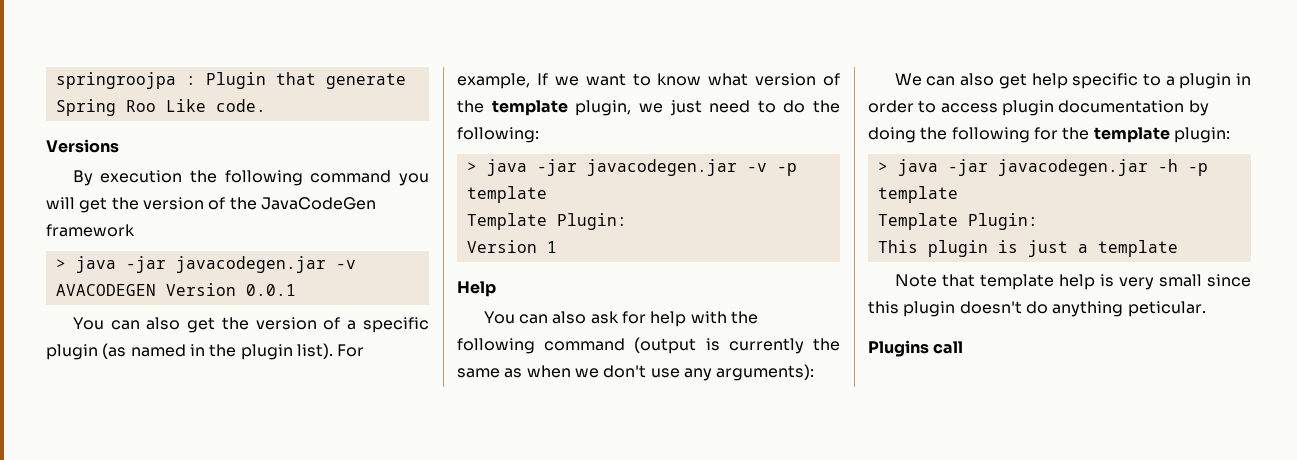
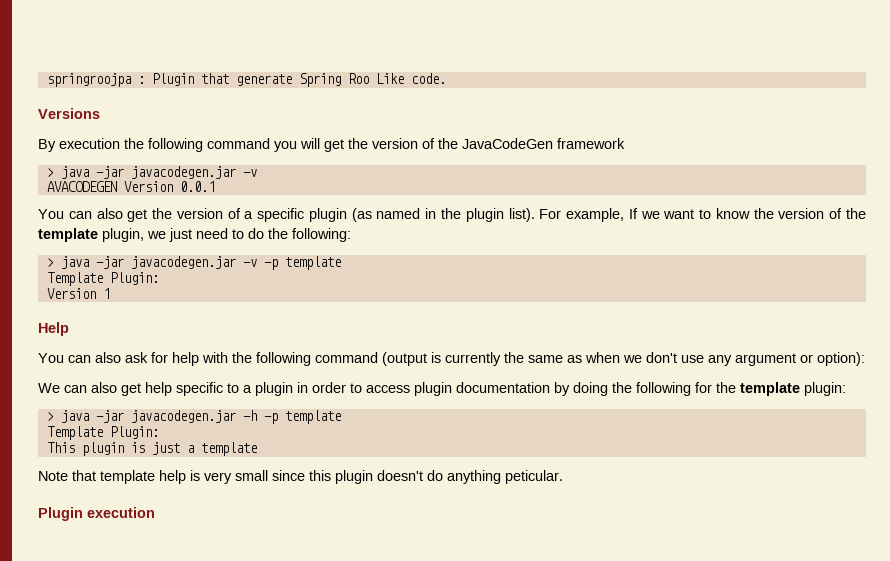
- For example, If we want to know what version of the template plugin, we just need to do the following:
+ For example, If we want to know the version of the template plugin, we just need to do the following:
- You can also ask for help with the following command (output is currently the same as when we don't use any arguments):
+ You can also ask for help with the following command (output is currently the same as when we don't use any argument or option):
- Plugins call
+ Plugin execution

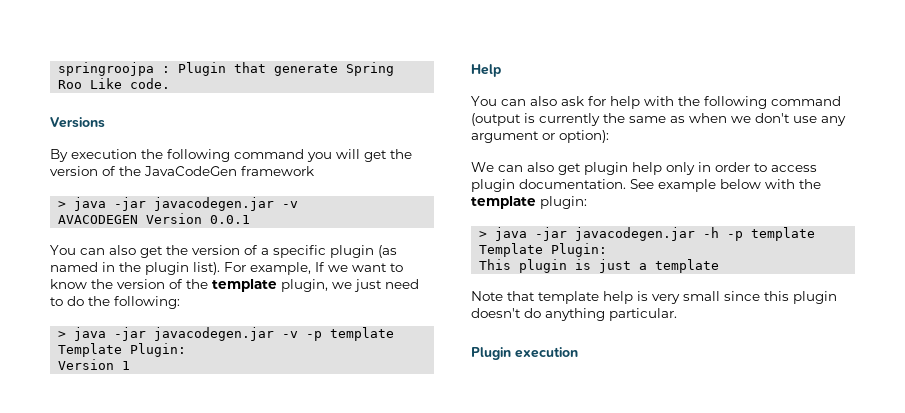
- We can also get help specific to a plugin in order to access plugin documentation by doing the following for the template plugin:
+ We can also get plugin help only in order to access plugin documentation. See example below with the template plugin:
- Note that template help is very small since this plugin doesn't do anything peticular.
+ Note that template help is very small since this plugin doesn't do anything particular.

» **ACTION ITEM**
From the listing, extract all text exactly as given and drop any picture.

» **ANSWER SPACE**
- For example, If we want to know what version of the template plugin, we just need to do the following:
+ For example, If we want to know the version of the template plugin, we just need to do the following:
- You can also ask for help with the following command (output is currently the same as when we don't use any arguments):
+ You can also ask for help with the following command (output is currently the same as when we don't use any argument or option):
- Plugins call
+ Plugin execution

- We can also get help specific to a plugin in order to access plugin documentation by doing the following for the template plugin:
+ We can also get plugin help only in order to access plugin documentation. See example below with the template plugin:
- Note that template help is very small since this plugin doesn't do anything peticular.
+ Note that template help is very small since this plugin doesn't do anything particular.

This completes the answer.